Cadets step onto virtual battlefield

By Forrest Berkshire, U.S. Army Cadet CommandApril 20, 2011

virtual staff ride
(Photo Credit: U.S. Army) VIEW ORIGINAL

LEXINGTON, Va., April 20, 2011 -- Army ROTC cadets at the George C. Marshall Awards and Leadership Seminar took a trip through time and distance to a battlefield in Iraq.

Through technology, the cadets were transported more than 6,000 miles and six years to an ambush on Palm Sunday 2005 near Baghdad. They stood on rooftops insurgents used to fire on American Soldiers and civilian truck drivers. They sat in the driver's seat of a truck hit by the insurgents' rocket-propelled grenades. They ran down a trench beside a 10-foot berm that offered cover from enemy fire.

All of this they accomplished while sitting in their desks on the campus of Washington and Lee University during a virtual staff ride, where the battle was reconstructed on a granular level of detail.

"It's easy to go to Gettysburg," said Curtis King, an instructor at the Combat Studies Institute with the Combined Arms Center at Fort Leavenworth, Kan., who facilitated the simulation. "But it's not easy to visit Afghanistan.

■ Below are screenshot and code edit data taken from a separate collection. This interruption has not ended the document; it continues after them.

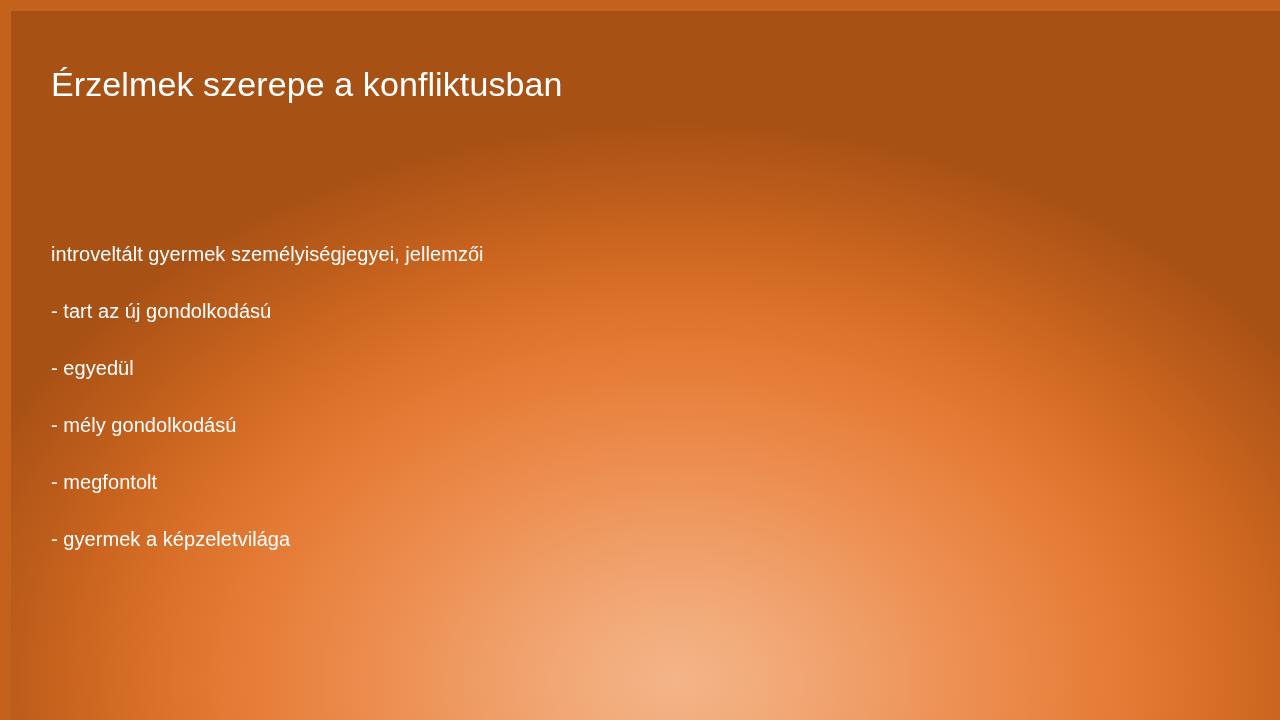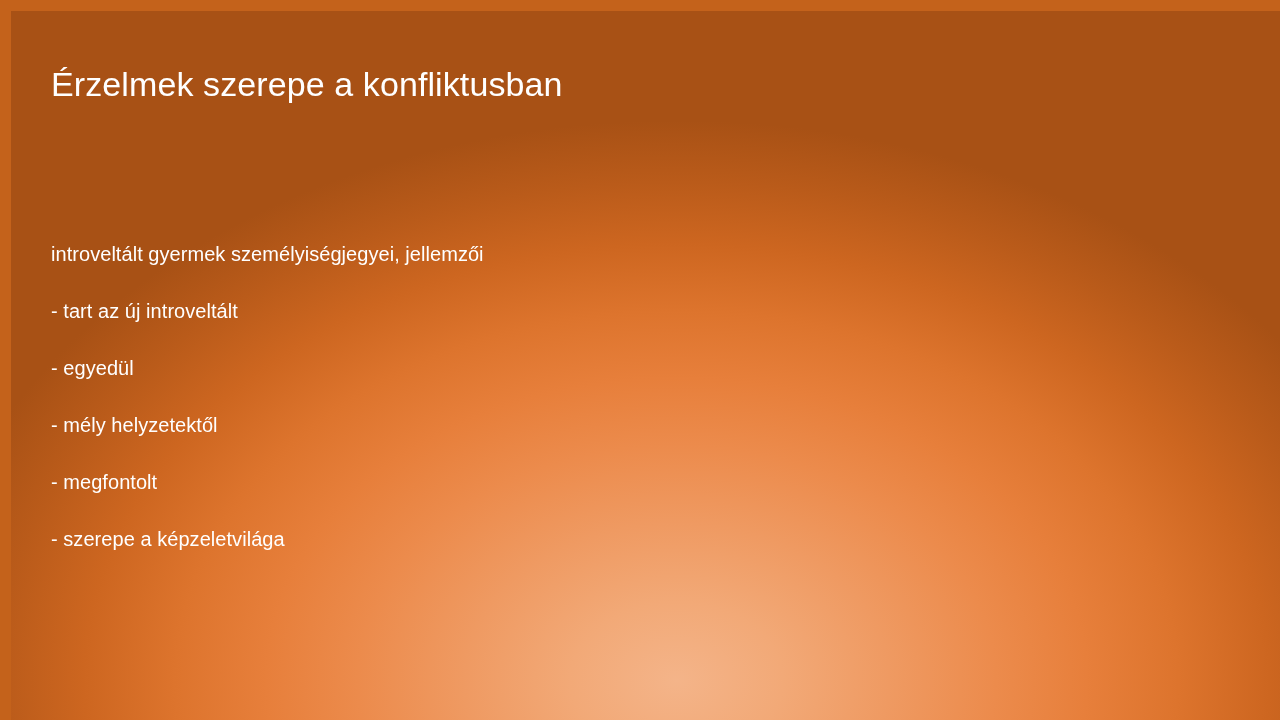"- tart az új introveltált" div.body-line { text: introveltált -> gondolkodású }
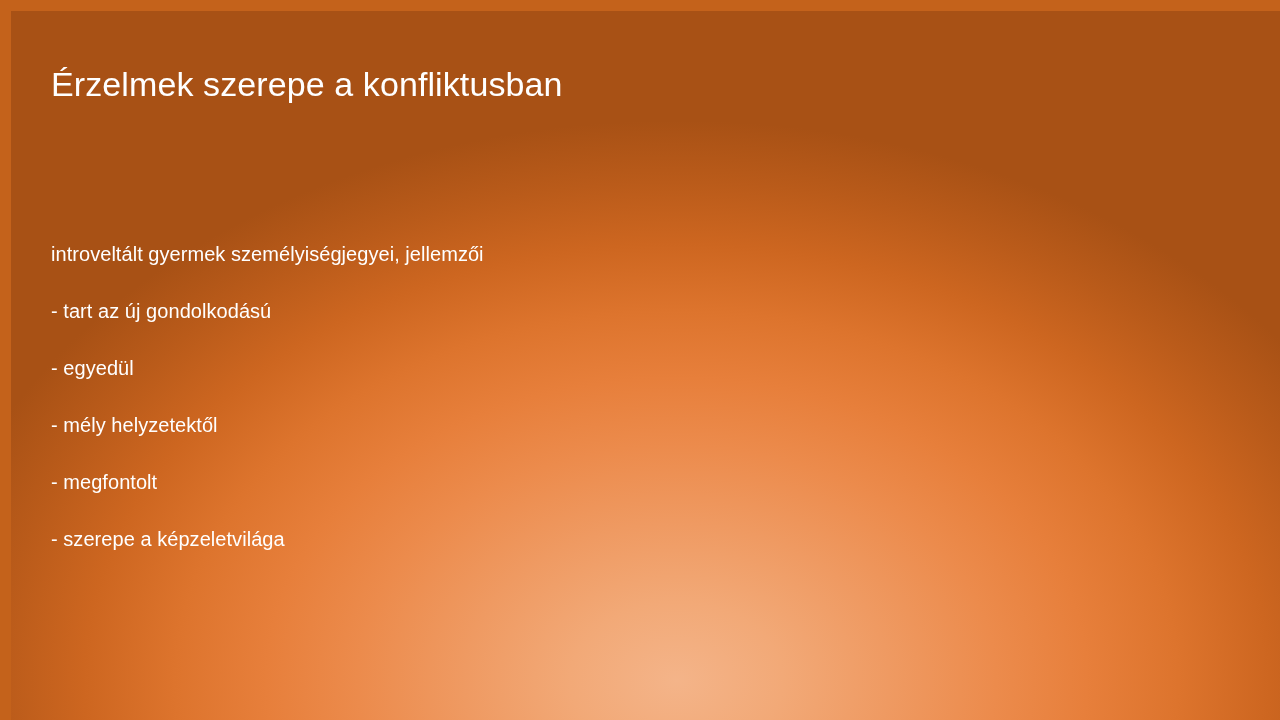"- mély helyzetektől" div.body-line { text: helyzetektől -> gondolkodású }
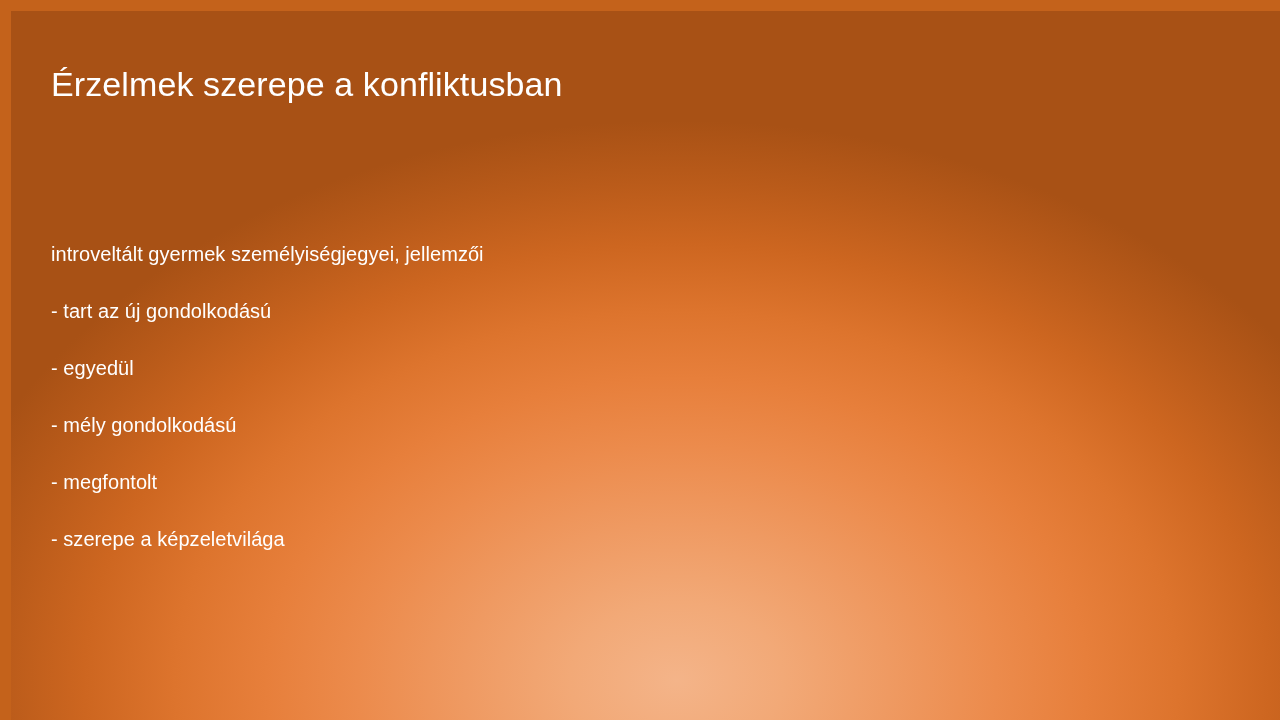"- szerepe a képzeletvilága" div.body-line { text: szerepe -> gyermek }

"It's nice to do a staff ride without getting shot at," he said.

The session was patterned after a traditional staff ride, except that instead of driving over the actual terrain, it was reconstructed in 3D on a computer screen almost exactly, down to the buildings and hills.

The session was divided into three parts. The first phase, or preliminary study, laid out the conditions around Baghdad with the rising insurgency and increasing attacks on convoys in the early part of 2005. King walked the students through the different supply routes and units involved.

During the second phase, or field phase, King zoomed the point of view around the battlefield as the battle progressed, following the trucks and Humvees through the action, discussing the actions of specific Soldiers who took part in the battle. At one point, footage an Australian convoy driver had filmed during the attack was played.

The third phase, or integration phase, focused on lessons learned from the scenario. Decisions Soldiers made were dissected and discussed.

King explained the point of a staff ride is to look at the terrain and how it affected an engagement. To reconstruct the ambush took about a year and was formed by reviewing official accounts of the conflict, interviewing those involved and piecing together photographs and satellite imagery to reconstruct the terrain.

For this one battle, King estimated his institute took about a year to put the virtual ride together.

For cadets at the Marshall seminar, the opportunity to dissect a real-life battle and virtually walk the battlefield made an impression.

Peter Rogers, a cadet from the University of Southern Mississippi, had gone along on a real staff ride before, but said the virtual version was impressive.

"It's an awesome experience, especially the terrain," Rogers said. "It's the difference between hearing the story and seeing the action."